Things you're tired of seeing in movies

Funniest example has always been A-Team, within the same episode you could see vans with a red logo, a black logo and a removed logo all in different shots.
There, the differences between the vehicles in their fleet could even lead to scenes where someone jumps on a van without a sun roof and in the next scene climbs into the van through it... :lol:

Yeah, the A-Team van had some WILD variations. More than most Hollywood cars did.

Herbie was pretty consistent, in light of the circumstances. They used dozens of Beetles with a bunch of model-years and factory options. It would have been harder than with something like KITT (which was brand new). Herbie was a '63 and the first movie wasn't filmed until 1968.

With the General Lee, the later ones had better continuity than the early ones. The details varied between the seasons.
 
I don't think movies and TV shows would know what to do if they didn't have a fleet of large black GMC SUVs for both the good guys and bad guys to drive (mostly in a line of three or four).

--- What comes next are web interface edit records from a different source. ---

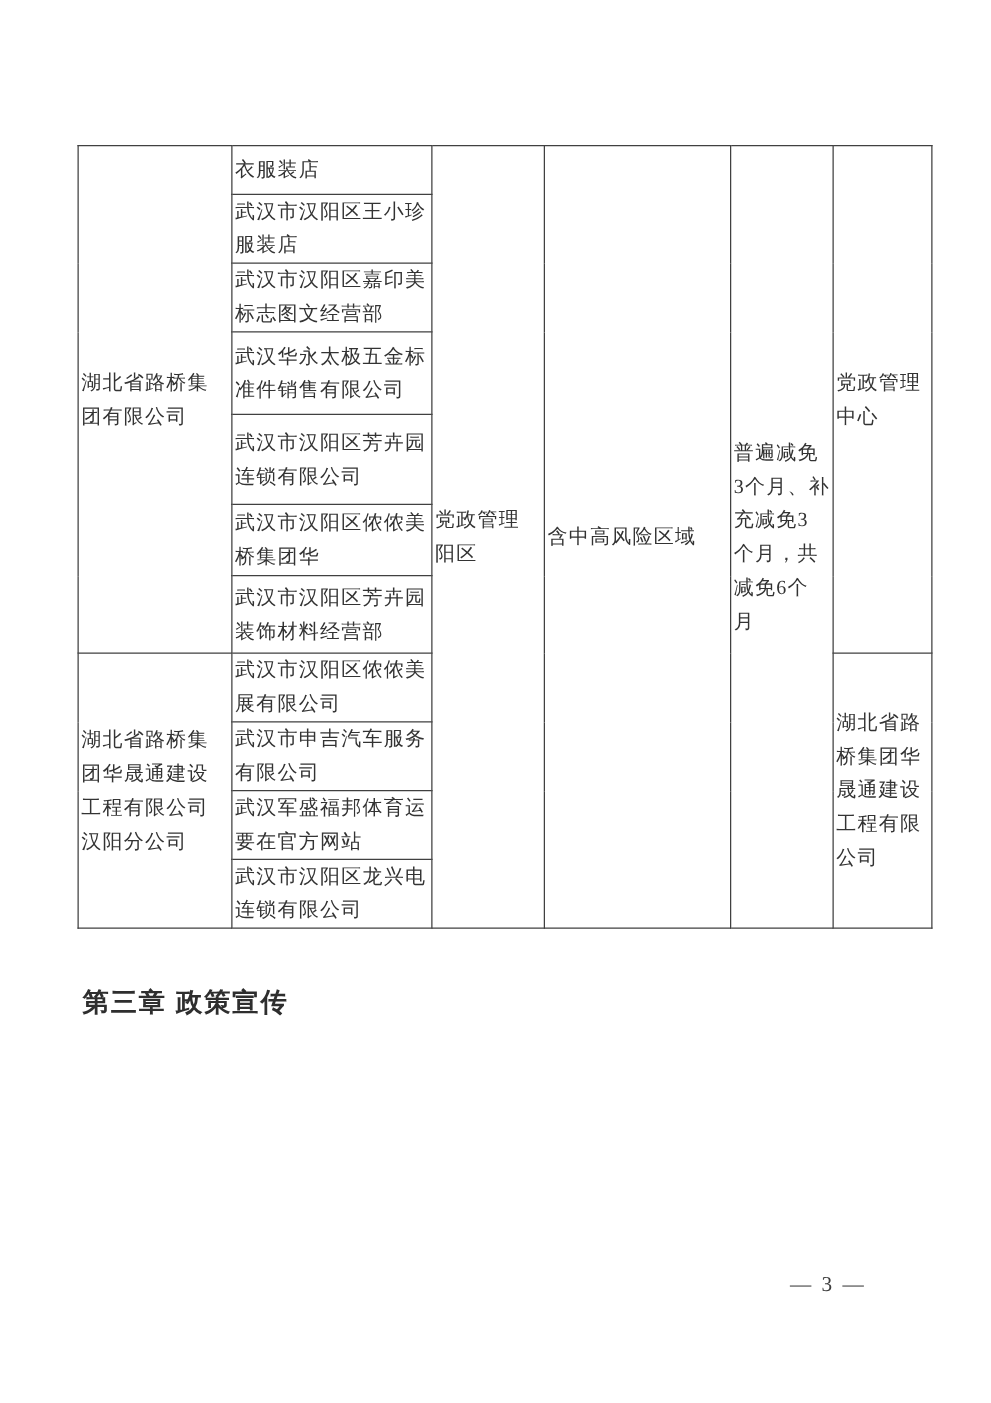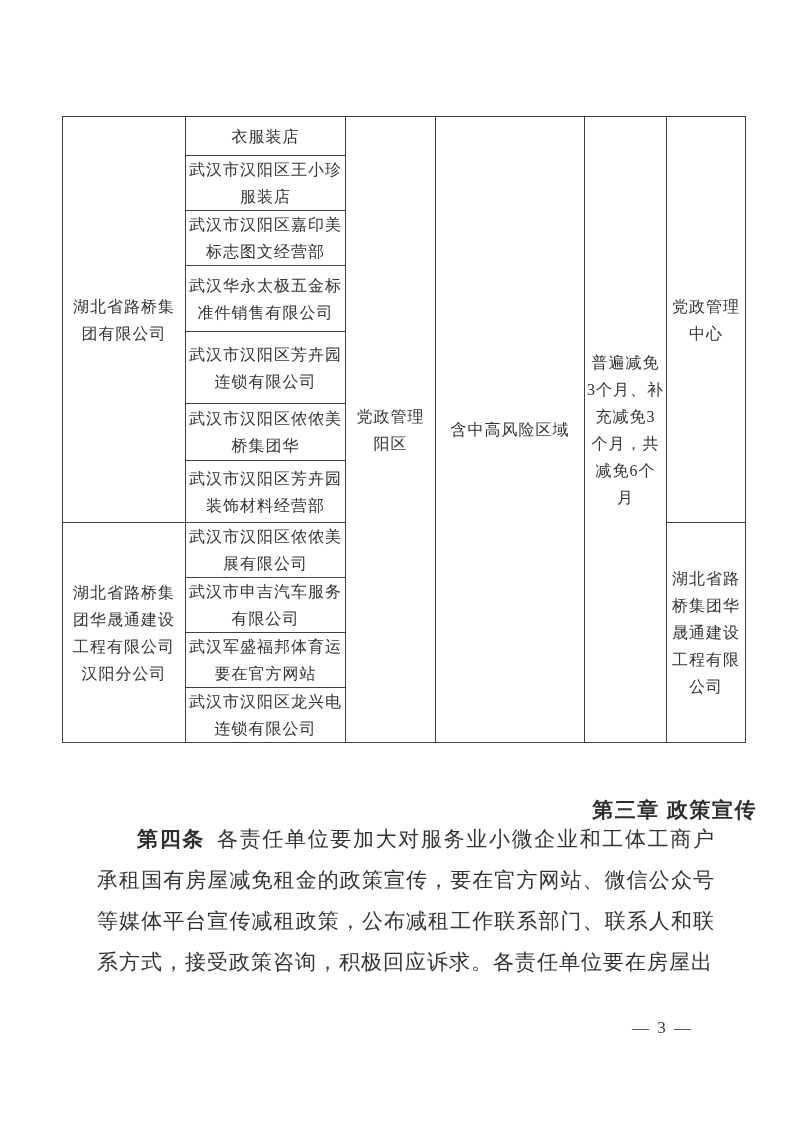--- a/index.html
+++ b/index.html
@@ -21,7 +21,7 @@
   }
   table.doc-table td {
     border:1.5px solid #404040;
-    text-align:center;
+    text-align:left;
     vertical-align:middle;
     font-size:16px;
     line-height:27px;

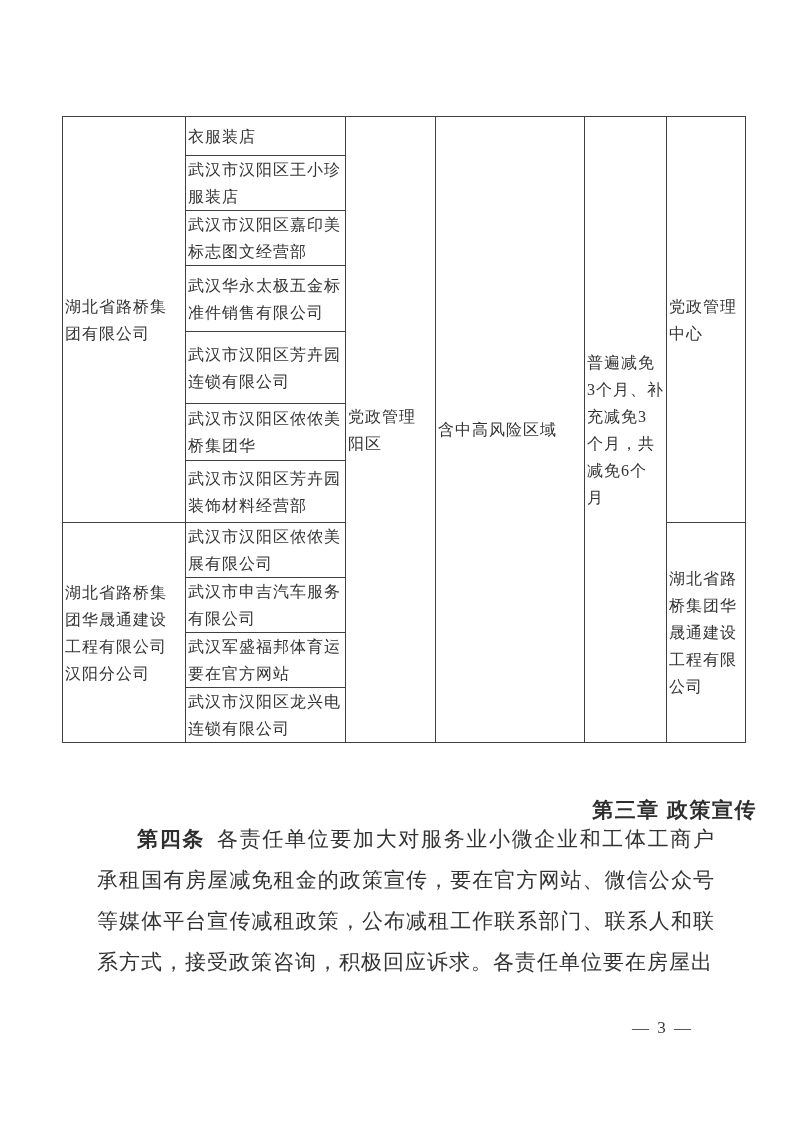--- a/index.html
+++ b/index.html
@@ -54,8 +54,8 @@
   
   .chapter-title {
     position:absolute; left:62px; top:784px; width:683px;
-    margin:12px;
-    text-align:right;
+    margin:4px;
+    text-align:left;
     font-size:21px;
     font-weight:bold;
     letter-spacing:1.5px;

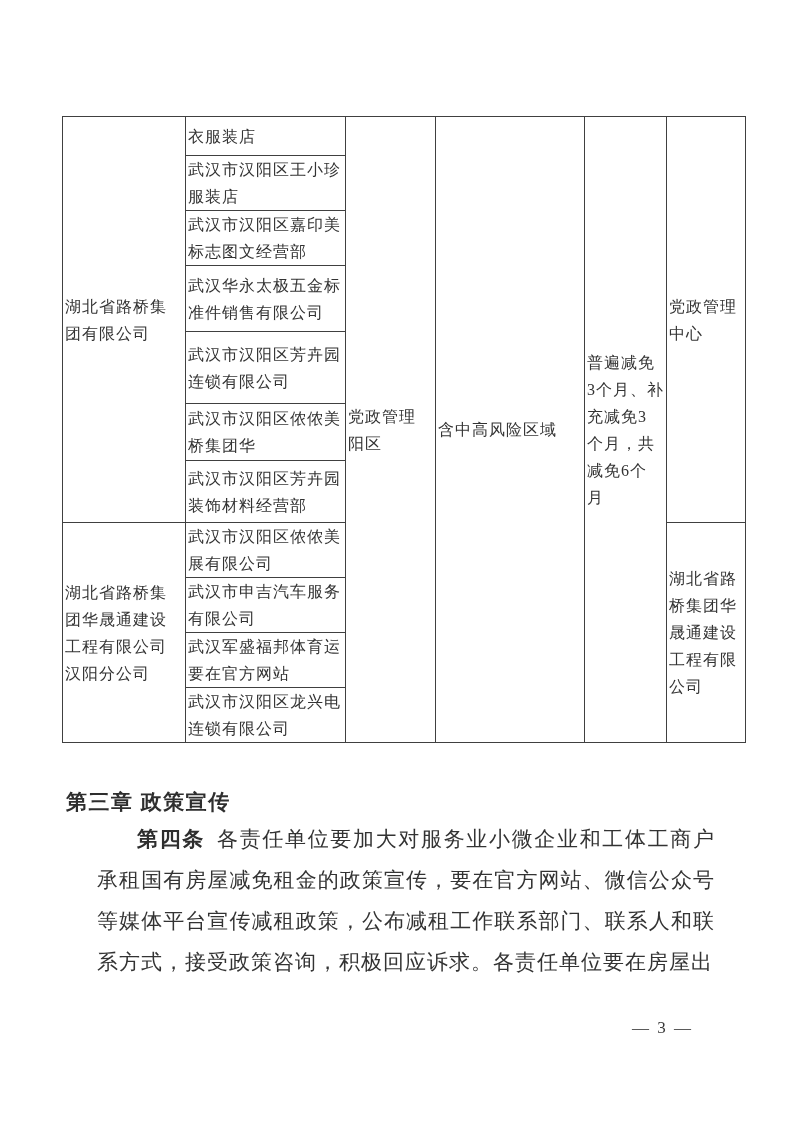--- a/index.html
+++ b/index.html
@@ -174,7 +174,6 @@
 
   <h2 class="chapter-title">第三章 政策宣传</h2>
 
-  <p class="article"><span class="article-label">第四条</span><span>各责任单位要加大对服务业小微企业和工体工商户承租国有房屋减免租金的政策宣传，要在官方网站、微信公众号等媒体平台宣传减租政策，公布减租工作联系部门、联系人和联系方式，接受政策咨询，积极回应诉求。各责任单位要在房屋出</span></p>
 
   <div class="page-number">— 3 —</div>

I have been watching a series called 'Blindspot' this past week and even if they are in a foreign country they always drive a line of these SUVs to the scene.
 
I don't think movies and TV shows would know what to do if they didn't have a fleet of large black GMC SUVs for both the good guys and bad guys to drive (mostly in a line of three or four). I have been watching a series called 'Blindspot' this past week and even if they are in a foreign country they always drive a line of these SUVs to the scene.
In Salt Lake City that is just the line of soccer moms vying for position at the school dropoff line in the morning. Not saying they are any less likely to open fire, ram another vehicle or end top down in a nearby ditch or high centered on a guard rail but ya the menace is alive and well in a line of black and pearl-white luxury-large SUVs.
 
Probably not, but all your stuff is soaked. Money, credit cards and drivers license aren't much of a problem, but when your social security card gets wet, you need to get that thing out quick and let it dry. Same with some insurance cards. I know my car insurance card is just paper.
I know I have harped on this before but the geniuses here in Oregon made us keep paper copies of our fishing licenses ON OUR BODIES while fishing and made it a fine level offense if you left it in your tackle box and IF YOU LAMINATED IT. People would pull out this wad of indisguishable white paper and hand it to the warden...... The level of stupid was 7 straight years.
 
I know I have harped on this before but the geniuses here in Oregon made us keep paper copies of our fishing licenses ON OUR BODIES while fishing and made it a fine level offense if you left it in your tackle box and IF YOU LAMINATED IT. People would pull out this wad of indisguishable white paper and hand it to the warden...... The level of stupid was 7 straight years.
Clear case of regulations made by people who never had any experience with the subject at hand.
 
In Salt Lake City that is just the line of soccer moms vying for position at the school dropoff line in the morning. Not saying they are any less likely to open fire, ram another vehicle or end top down in a nearby ditch or high centered on a guard rail but ya the menace is alive and well in a line of black and pearl-white luxury-large SUVs.
Kind of off topic, but I really don't understand why so many kids need to be picked up from school nowadays. When I was younger, you took the bus, walked or rode your bike home. I lived in small towns, but it doesn't matter how big or small now, those huge car pick-up lines are everywhere, and they're a menace. Completely unnecessary. It creates horrible traffic situations (I used to be a delivery driver for a while and tried to avoid school areas around dismissal time) and wastes who knows how much gas, both on unnecessary trips to and from schools and for the parents waiting in their running cars with the a/c or heat on.
 
Kind of off topic, but I really don't understand why so many kids need to be picked up from school nowadays. When I was younger, you took the bus, walked or rode your bike home. I lived in small towns, but it doesn't matter how big or small now, those huge car pick-up lines are everywhere, and they're a menace. Completely unnecessary. It creates horrible traffic situations (I used to be a delivery driver for a while and tried to avoid school areas around dismissal time) and wastes who knows how much gas, both on unnecessary trips to and from schools and for the parents waiting in their running cars with the a/c or heat on.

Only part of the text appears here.